QEP Logo 2020

QEP Co-Directors: Dr. Ren Denton, Associate Professor of English, and Professor Jessica Todd, Professor of English and Spanish

Fall of 2020, EGSC presented a plan for building student learning communities as a high impact practice that bolsters student success. The Southern Association of Colleges and Schools Commission on Colleges (SACSCOC) approved the plan, which builds on the previous QEP “Critical Thinking.” EGSC has a five-year plan to create a cohesive first-year experience that includes interdisciplinary learning, critical thinking, and an increased sense of social belonging.

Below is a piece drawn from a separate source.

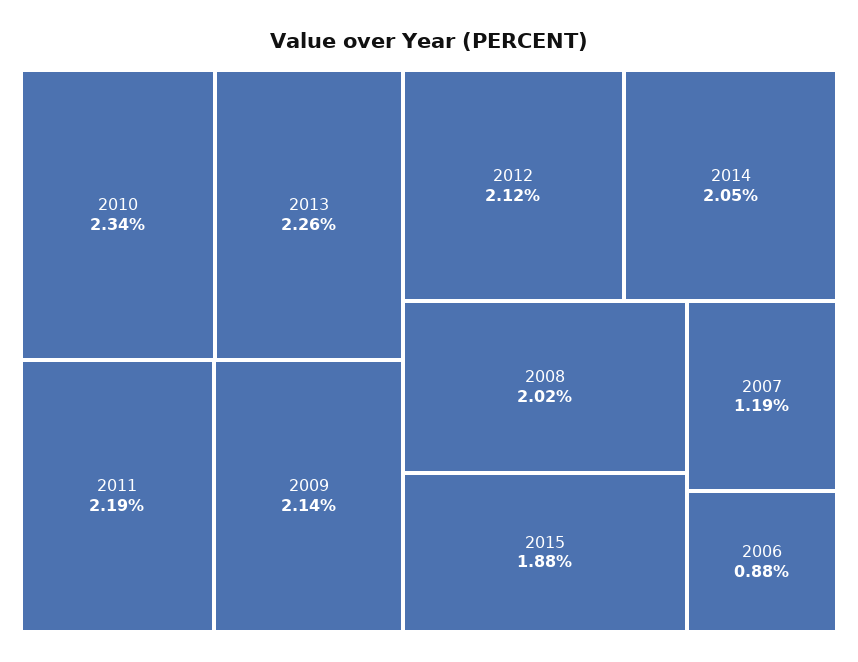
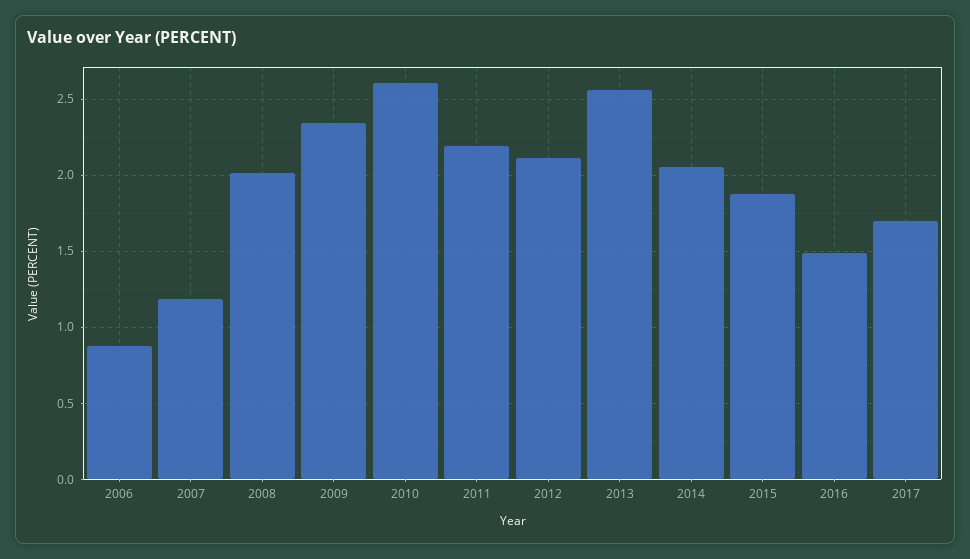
2010: 2.34 -> 2.6
2013: 2.26 -> 2.55
2009: 2.14 -> 2.35
2016: none -> 1.5
2017: none -> 1.7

What is a Quality Enhancement Plan/QEP?

The Quality Enhancement Plan (QEP) is a long-term plan that focuses on improving (or enhancing) student learning, performance, and student success. It is an integral component of the reaffirmation of the accreditation process. The QEP topic is derived from an institution’s ongoing comprehensive planning and evaluation processes. It reflects and affirms a commitment to enhancing overall institutional quality and effectiveness by focusing on an issue the institution considers important to improving student learning outcomes and/or student success.

Why do we need a QEP?

East Georgia State College’s accreditors require a QEP. SACSCOC is the accreditation council for degree-granting institutions such as East Georgia State College. SACSCOC is committed to improving education by making sure each institution meets high academic standards. Thus, they require institutions to evaluate each component that impacts student learning and success and identify areas that need improving.

Who picks the topic?

Since the QEP is seen as a continuous improvement activity of the institution, the topic selection process MUST involve input from EGSC's Foundation Trustees, faculty, staff, students, and our community.

How do we pick the topic?

There must be a review of the strategic plan, student data, faculty discussions about the academic needs and performance of their students, and student input about what they believe is missing from their academic experience or career development preparations. The topic must emerge from the strategic planning process, data, and institutional goals. The topic must focus on student learning outcomes and/or student success, as the topic is selected in the spirit of seeking continuous improvement. Thus, the QEP is a course of action that is specific to an institution and its mission. It is intended to be part of self-identified needs at a particular institution.

Why Student Learning Communities as a QEP Topic?

Student Learning Communities (SLC), generally defined as a cluster of linked courses that share the same cohorts, significantly impact learning, academic success, and retention. Other benefits for students include a smooth transition to college life, exposure to diverse viewpoints and experiences, and a sense of belonging to a diverse community. Through student learning communities, East Georgia State College focuses students on integrating knowledge so that they can make multiple, interdisciplinary connections that lead to application skills like problem-solving and analysis. Thus, East Georgia State College’s Quality Enhancement Plan is designed to support traditional and nontraditional students for academic success while ensuring a high-quality academic experience that prepares graduates for lifelong learning. In short, if students come to EGSC to “get associated,” then EGSC should teach them how “to associate.”

What are the goals for the QEP Learning to Associate?

The goals for Student Learning Communities: Learning to Associate are to improve student learning and increase student course success and retention by developing a curriculum designed to integrate knowledge across the disciplines so to strengthen the quality of academic engagement and by creating opportunities that connect students to a network of peers and faculty for support in persisting in their degree programs.

QEP Executive Summary

What are the results so far?

Students in student learning communities involving gateway courses such as English Composition are successfully completing their courses with higher success rates than students not enrolled in student learning communities, and they report higher satisfaction with their learning experience and sense of social belonging.